# buy from great lake tools



## killerjune (Jun 18, 2011)

i want to buy from this guys, but i just want make sure that is a good guy. somebody buy from this guy ??? 

thx


----------



## fr8train (Jan 20, 2008)

There are a few guys who have dealt with him, So far all glowing reviews.


----------



## sdrdrywall (Sep 4, 2010)

Tim has bought some stuff says he's great .


----------



## keke (Mar 7, 2012)

My advice: pay with PayPal- it covers you... No PayPal no online shopping


----------



## gotmud (Mar 21, 2011)

He is actually right here in my neck of the woods I have talked with him outside of DWT through email ( let's see if he knows who I am lol) seems like a trusting person.


----------



## GreatLakesTools (Feb 27, 2015)

You could get on the drywall junkies/steel stud addicts Facebook page and ask. Quite a few guys on there that I have dealt with.
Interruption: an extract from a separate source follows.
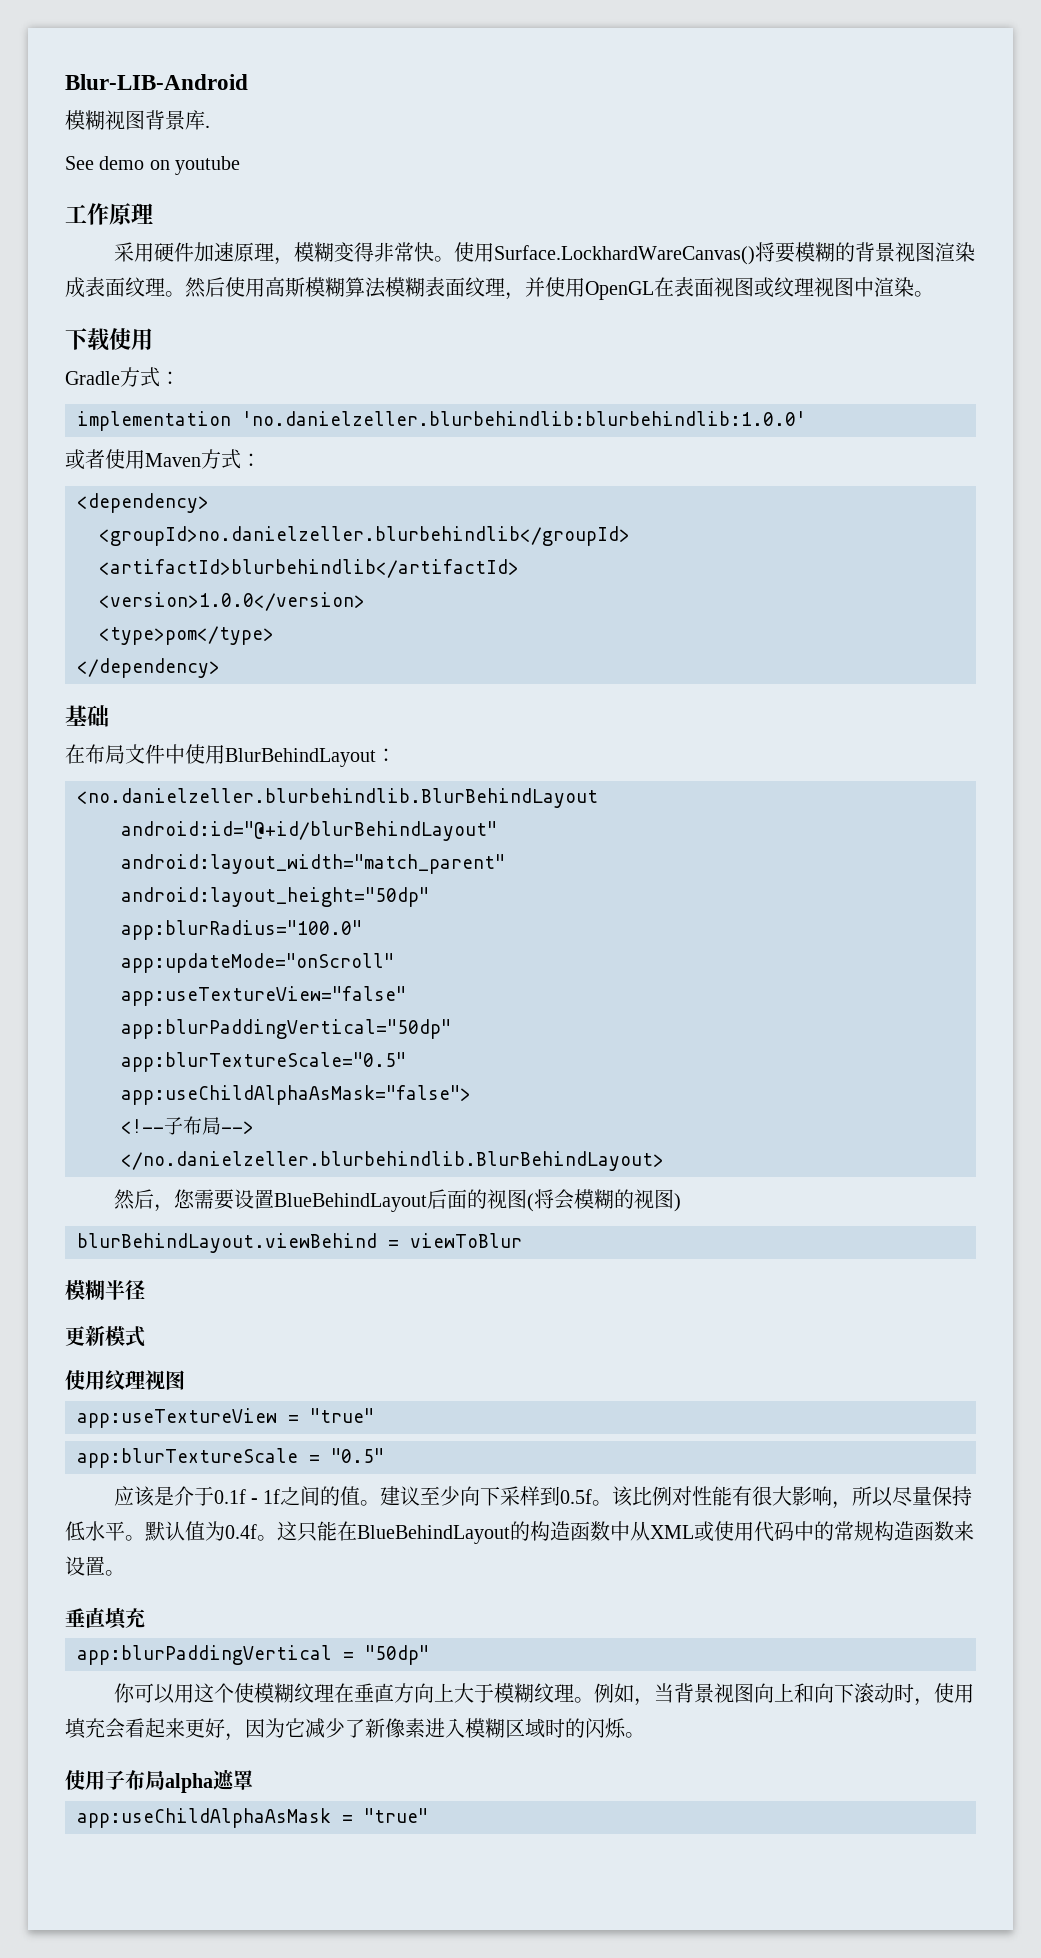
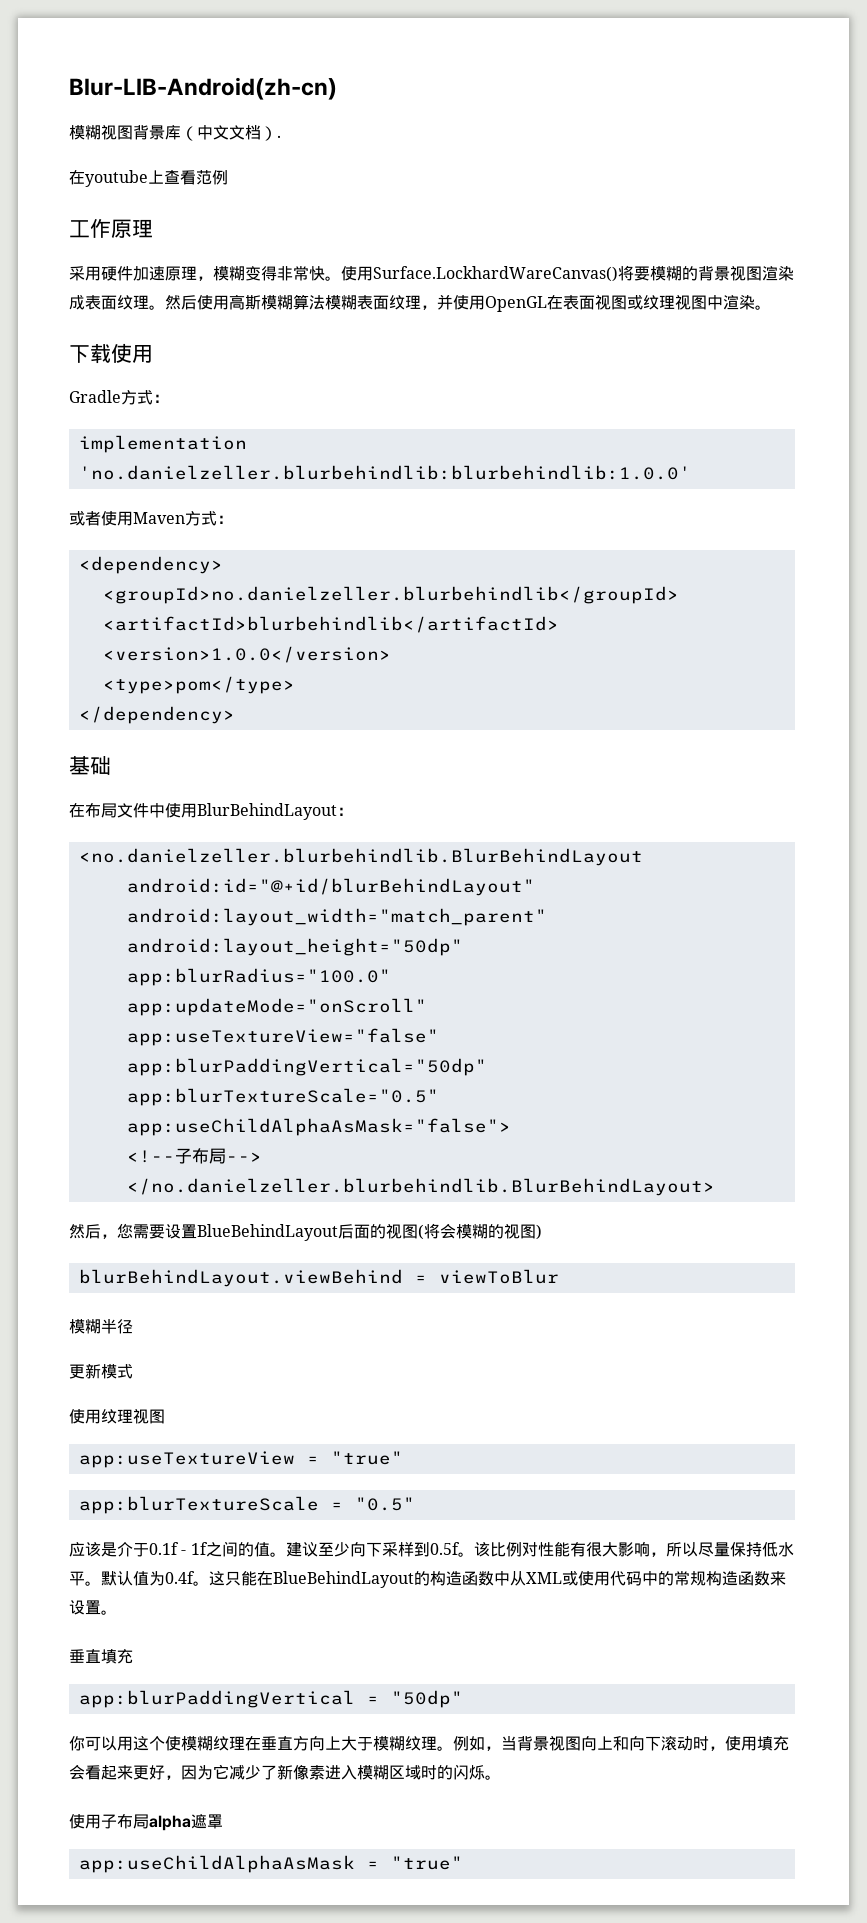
[65,74,248,90] Blur-LIB-Android -> [69,77,337,100] Blur-LIB-Android(zh-cn)
[205,125,210,128] [65,156,170,170] . // See demo on -> [181,125,281,141] [69,170,85,185] （中文文档）. // 在
(241, 165) none -> [148,170,228,185] 上查看范例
Tim0282 has bought quite a bit from me.


----------



## loudcry184 (Jan 26, 2014)

killerjune said:


> i want to buy from this guys, but i just want make sure that is a good guy. somebody buy from this guy ???
> 
> thx


I buy parts from him all the time, his prices are great. I have never had a problem. He knows his stuff and is very trustworthy. PayPal is secure if you have any concerns but I would not hesitate to buy from him.


----------



## GreatLakesTools (Feb 27, 2015)

gotmud said:


> He is actually right here in my neck of the woods I have talked with him outside of DWT through email ( let's see if he knows who I am lol) seems like a trusting person.


Reveal yourself! haha


----------



## killerjune (Jun 18, 2011)

*thx a lot*

i receive my super package 

brand new 2.5 and 3.5 northstar angle heads. im ****ing happy

thx a lot


----------



## GreatLakesTools (Feb 27, 2015)

Glad to hear that you are happy! Let me know when you need something else!


----------



## justadrywallguy (Sep 10, 2010)

I bought a TapeTech rebuilt bazooka from him. Runs like a champ. Did everything he promised and more.


----------



## Wellst95 (Apr 17, 2019)

Is there a video review on it?


----------